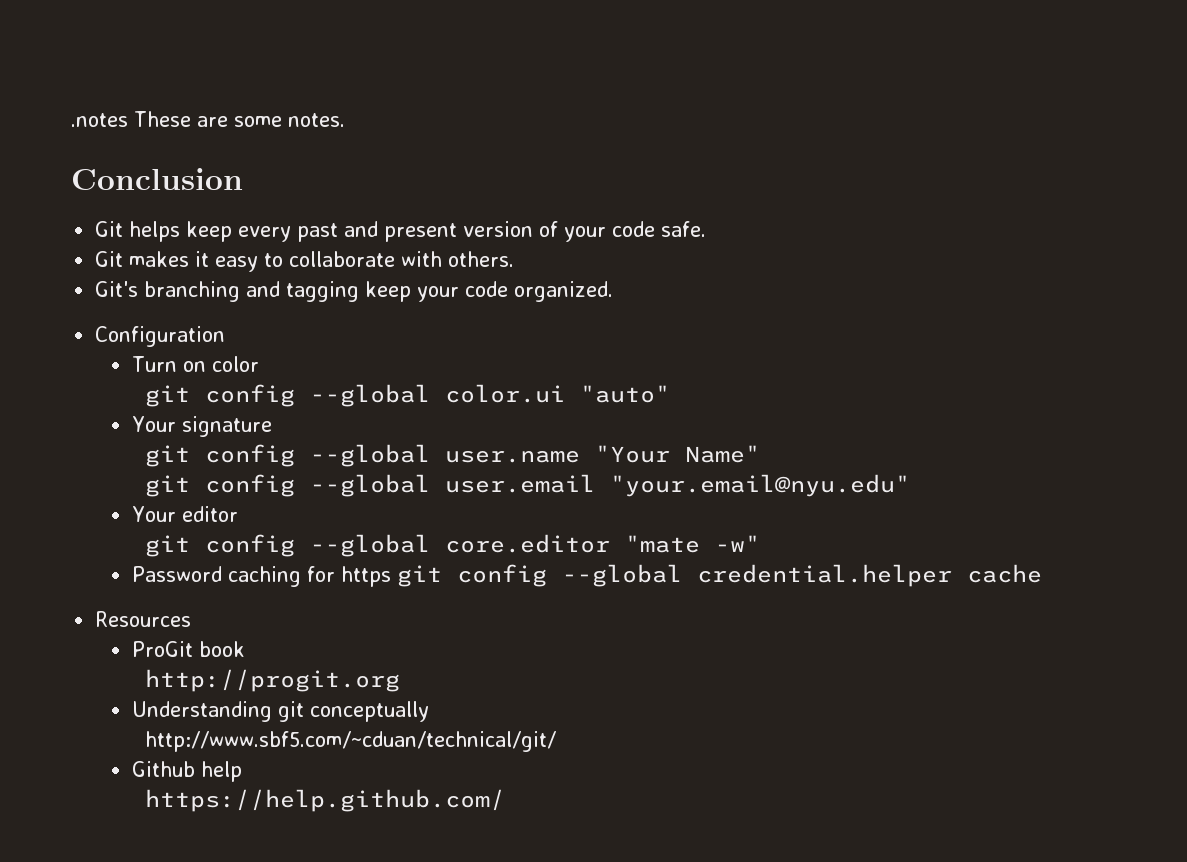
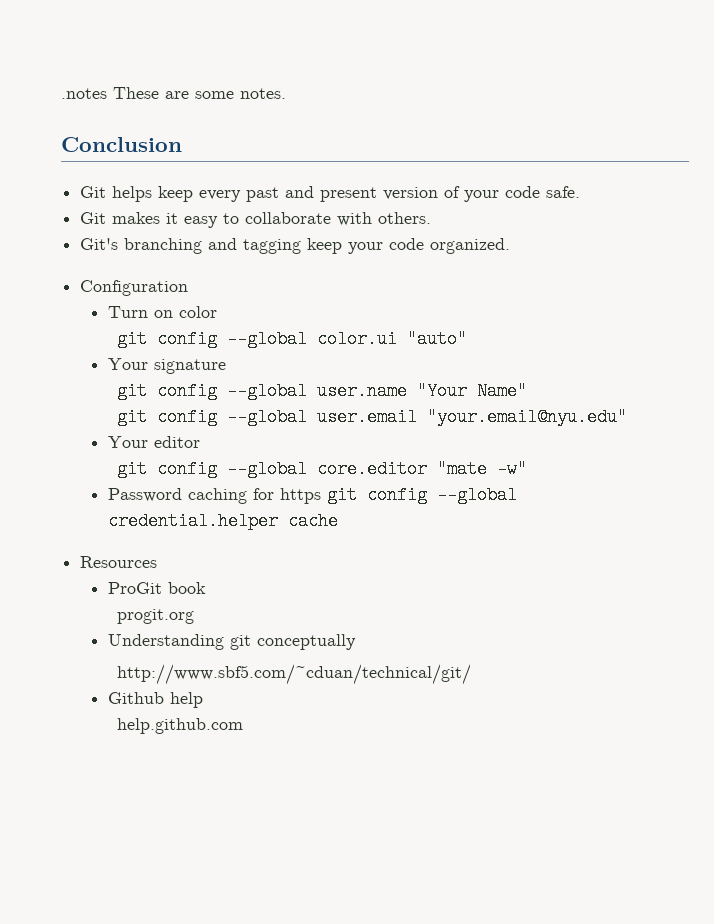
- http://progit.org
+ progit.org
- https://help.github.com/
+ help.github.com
────────
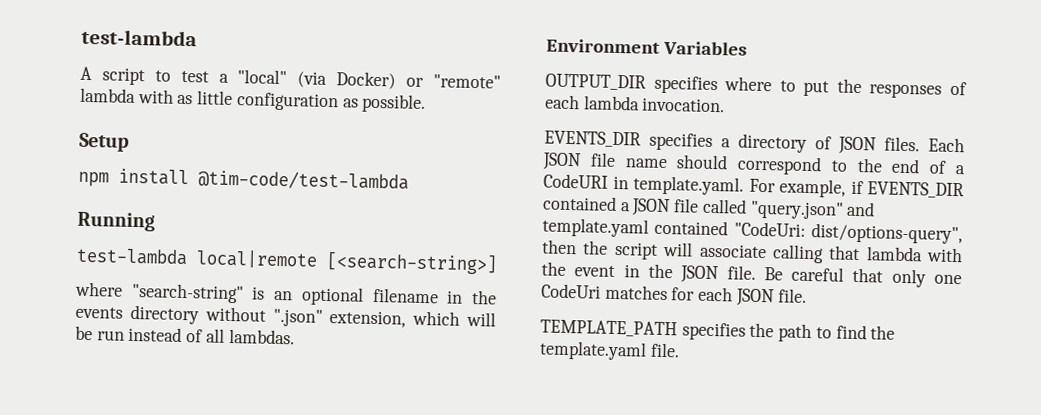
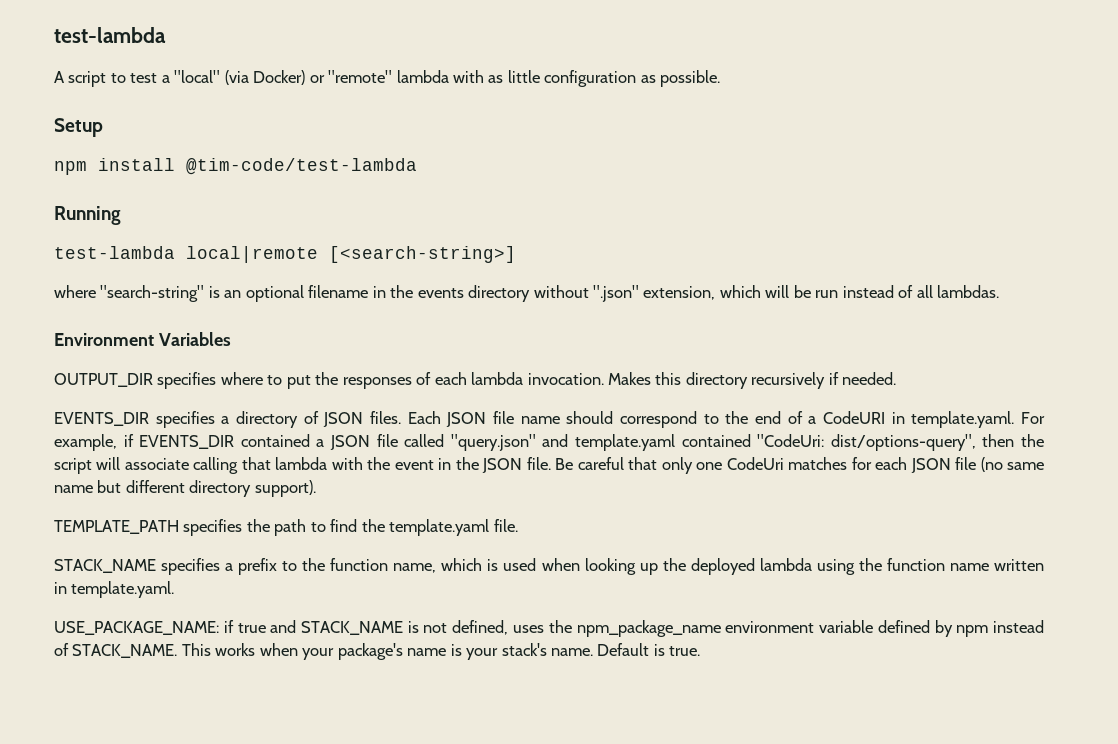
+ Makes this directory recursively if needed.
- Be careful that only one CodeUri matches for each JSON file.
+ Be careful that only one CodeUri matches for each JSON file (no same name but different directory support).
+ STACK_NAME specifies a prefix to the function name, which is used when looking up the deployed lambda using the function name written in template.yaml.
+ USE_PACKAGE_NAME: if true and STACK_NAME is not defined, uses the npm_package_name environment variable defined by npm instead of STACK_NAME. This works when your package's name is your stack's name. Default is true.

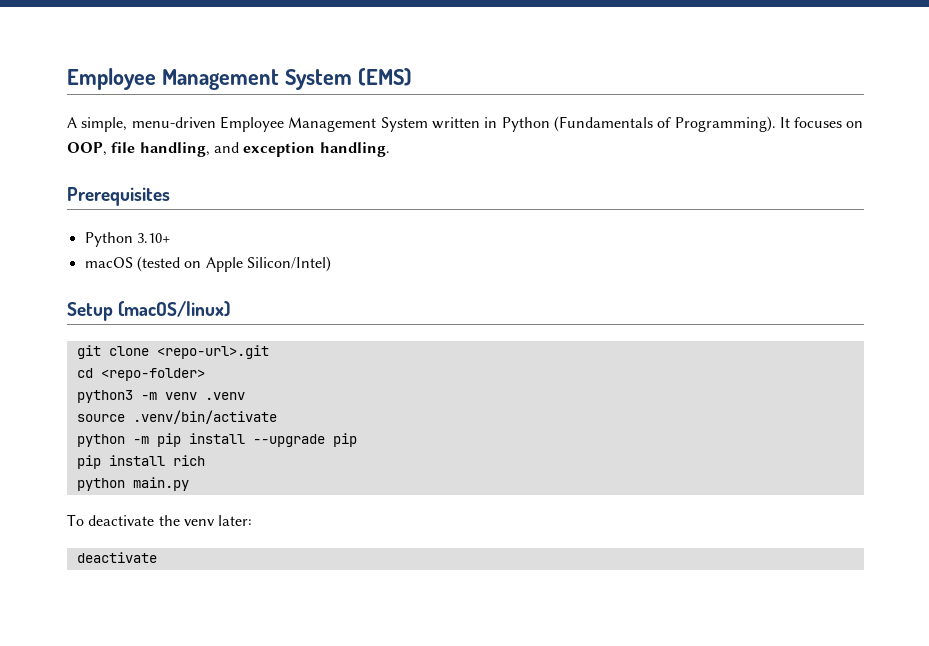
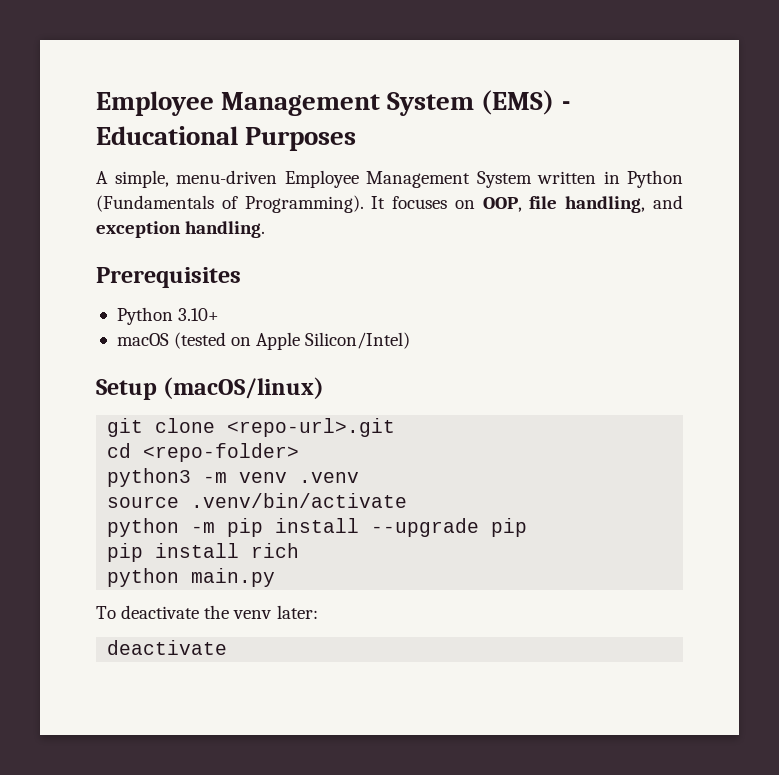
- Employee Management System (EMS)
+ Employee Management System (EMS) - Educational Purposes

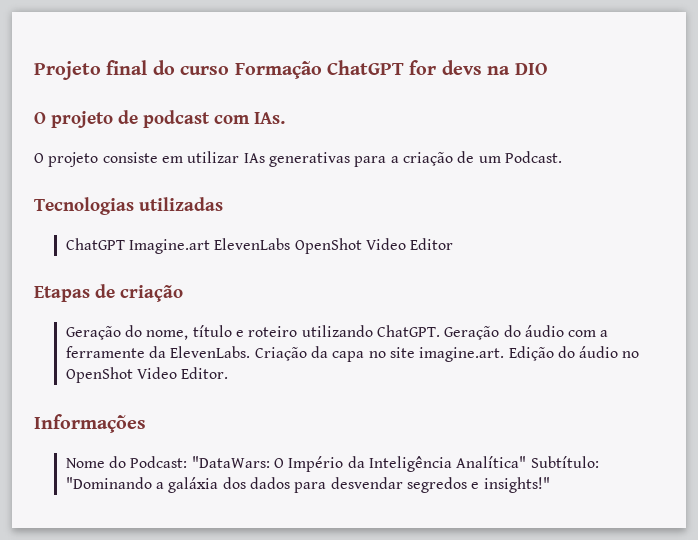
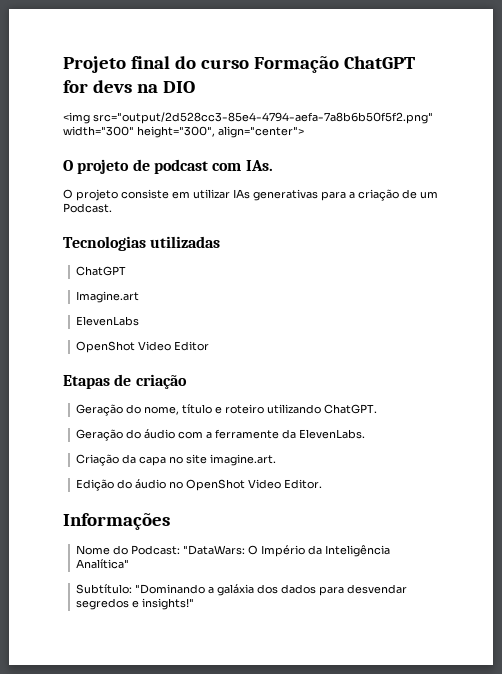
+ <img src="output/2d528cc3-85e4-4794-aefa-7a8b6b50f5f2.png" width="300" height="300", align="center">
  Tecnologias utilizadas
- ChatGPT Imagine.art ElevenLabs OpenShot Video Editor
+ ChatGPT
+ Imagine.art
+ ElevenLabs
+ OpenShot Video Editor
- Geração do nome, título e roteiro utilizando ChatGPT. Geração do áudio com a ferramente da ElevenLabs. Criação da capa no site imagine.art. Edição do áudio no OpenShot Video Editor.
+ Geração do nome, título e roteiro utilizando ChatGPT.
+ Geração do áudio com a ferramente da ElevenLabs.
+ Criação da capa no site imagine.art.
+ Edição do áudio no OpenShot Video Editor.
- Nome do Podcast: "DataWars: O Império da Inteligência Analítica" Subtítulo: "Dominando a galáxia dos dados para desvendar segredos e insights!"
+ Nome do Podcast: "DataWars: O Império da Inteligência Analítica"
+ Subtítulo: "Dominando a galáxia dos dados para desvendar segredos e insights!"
────────
**EXERCISE AIM:** In the material above, please find every line that includes the word "galáxia" and copy it.

**RESPONSE TO THE TASK:**
- Nome do Podcast: "DataWars: O Império da Inteligência Analítica" Subtítulo: "Dominando a galáxia dos dados para desvendar segredos e insights!"
+ Subtítulo: "Dominando a galáxia dos dados para desvendar segredos e insights!"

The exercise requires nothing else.